Pakar Hukum Buka Suara Soal Hasil Audit Jiwasraya-Asabri

Pakar Hukum Buka Suara Soal Hasil Audit Jiwasraya-Asabri

Tim detikcom - detikFinance
Selasa, 29 Jun 2021 14:41 WIB
Logo asuransi Jiwasraya di Jl Rasuna Said
Foto: Ari Saputra
Jakarta -

Mantan Ketua Komisi Kejaksaan, Halius Hosen, meminta Badan Pemeriksa Keuangan (BPK) transparan dalam mengaudit kerugian negara dalam kasus PT Jiwasraya (Persero) dan PT Asabri (Persero).

Sebab muncul kabar adanya hasil audit ganda hingga tidak adanya rekomendasi pemeriksaan terhadap salah satu grup usaha yang juga terlibat.

"Isu laporan audit ganda oleh BPK tersebut harus bisa diungkap oleh penegak hukum secara faktual agar tidak menjadi liar. Sebab kasus Jiwasraya dan Asabri menurut saya masih akan panjang, waktu akan bicara, dan kebenaran tidak akan pernah dikalahkan oleh perbuatan jahat," ujar Halius dalam keterangan tertulis, Selasa (29/6/2021).

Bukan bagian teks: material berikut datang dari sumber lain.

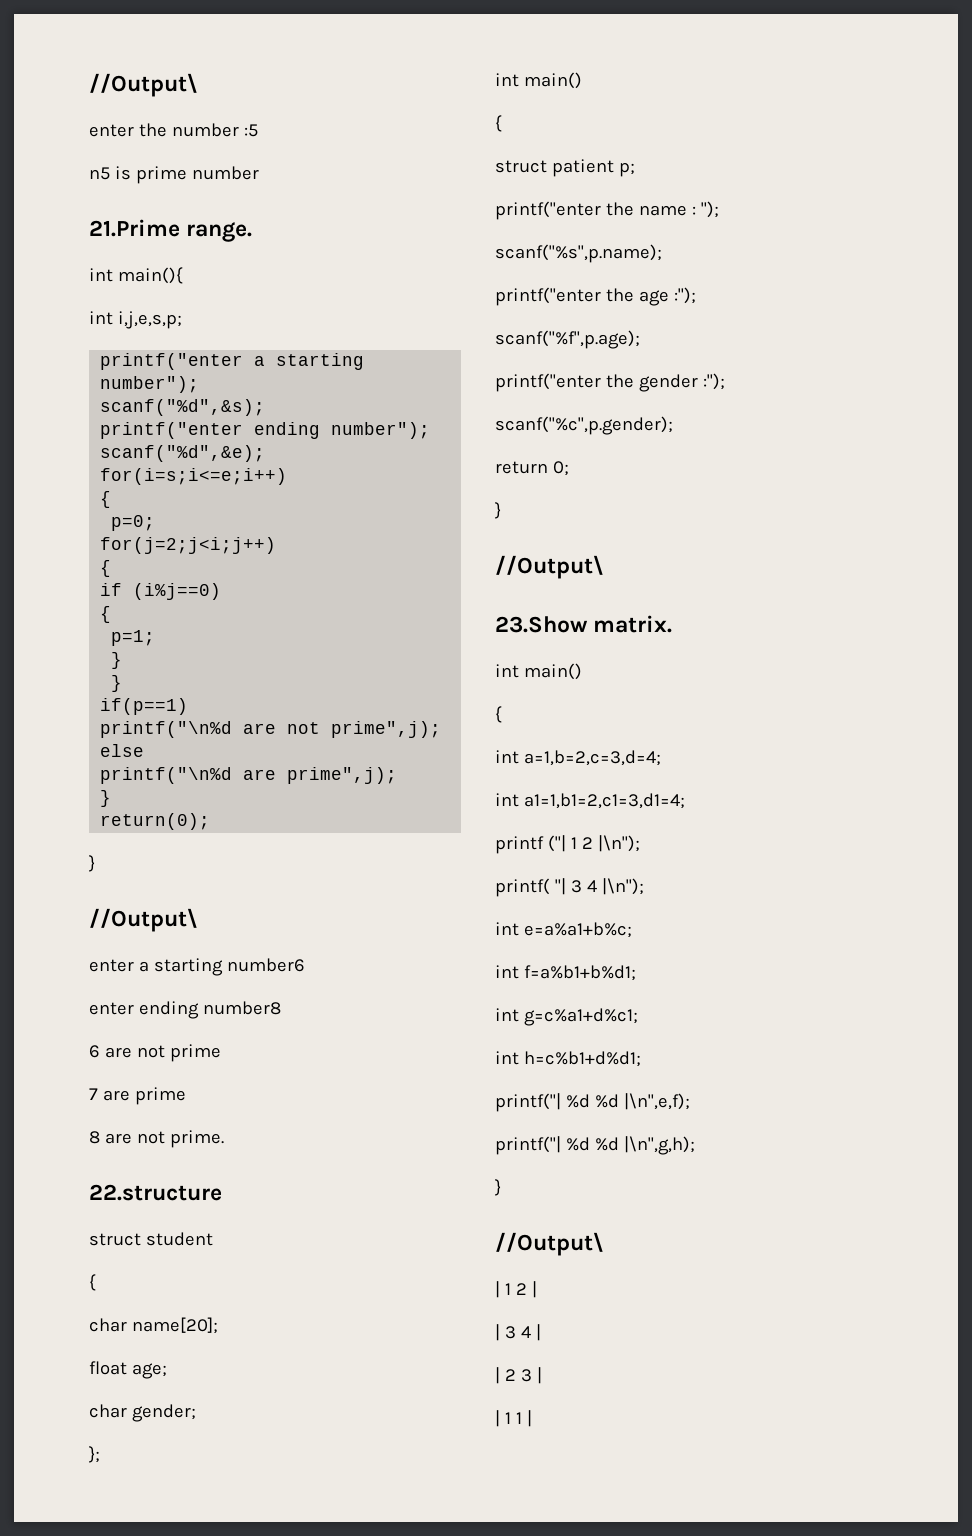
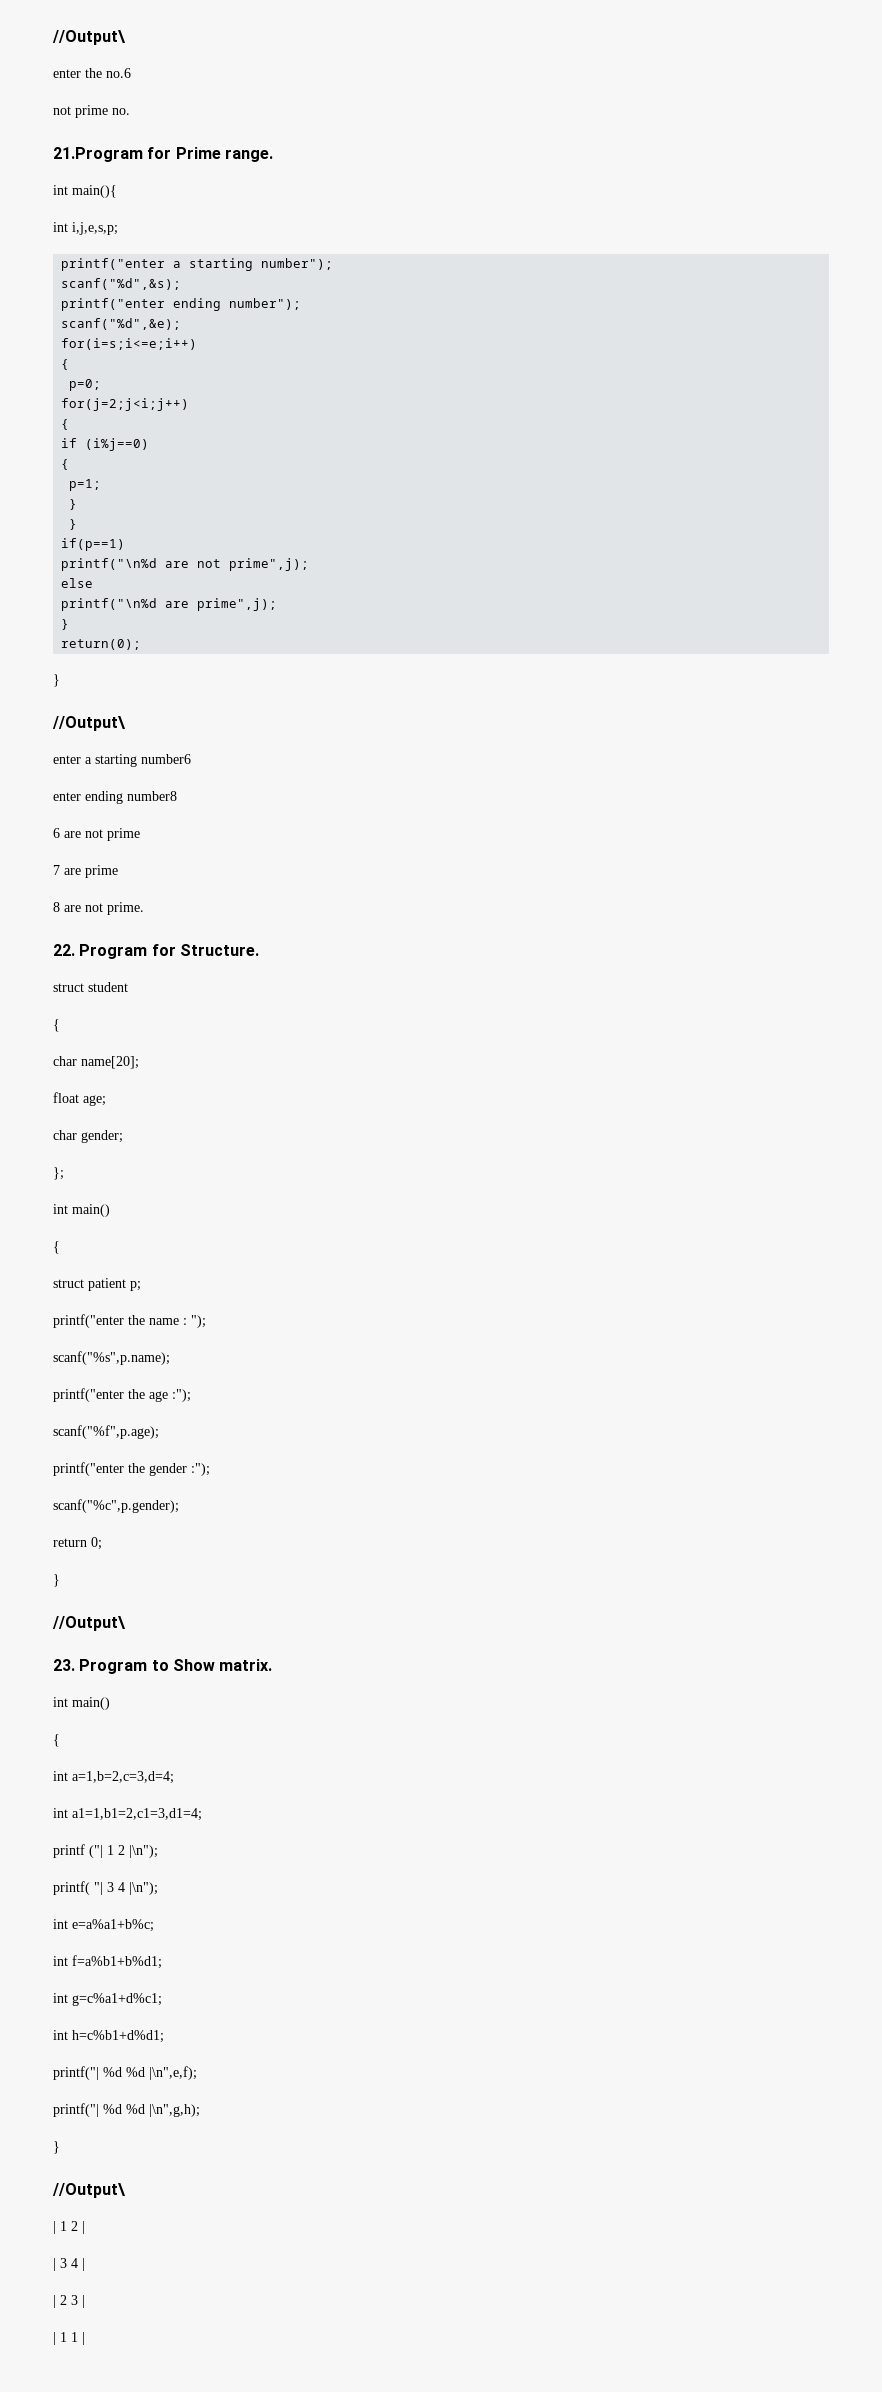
[171,123,258,137] [89,166,259,184] [89,219,180,237] number :5 // n5 is prime number // 21.Prime -> [106,68,131,78] [53,105,130,118] [53,147,221,162] no.6 // not prime no. // 21.Program for Prime
[89,1184,222,1201] 22.structure -> [53,944,259,959] 22. Program for Structure.
[495,616,588,633] 23.Show -> [53,1659,215,1674] 23. Program to Show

SCROLL TO CONTINUE WITH CONTENT

Halius menambahkan, peran para kuasa hukum menjadi sangat penting dalam melakukan penilaian secara proporsional, terutama terkait dengan status aset yang disita sebagai barang bukti. Tentunya, kata dia, dengan menghormati sepenuhnya keputusan yang telah ditetapkan oleh majelis hakim.

Sebelumnya, tersangka Benny Tjokrosaputro pernah menyebut bahwa Jiwasraya banyak bertransaksi dengan saham-saham Grup Bakrie, terutama sebelum 2008. Benny pun mempertanyakan mengapa mereka tidak disidik, padahal jika diperhitungkan jumlah kepemilikan saham Jiwasraya di Grup Bakrie, jauh lebih besar dibandingkan perusahaan yang dikendalikannya.

ADVERTISEMENT

Menurutnya, BPK sebagai garda penting dalam barisan yang mendukung penegakan hukum harus independen.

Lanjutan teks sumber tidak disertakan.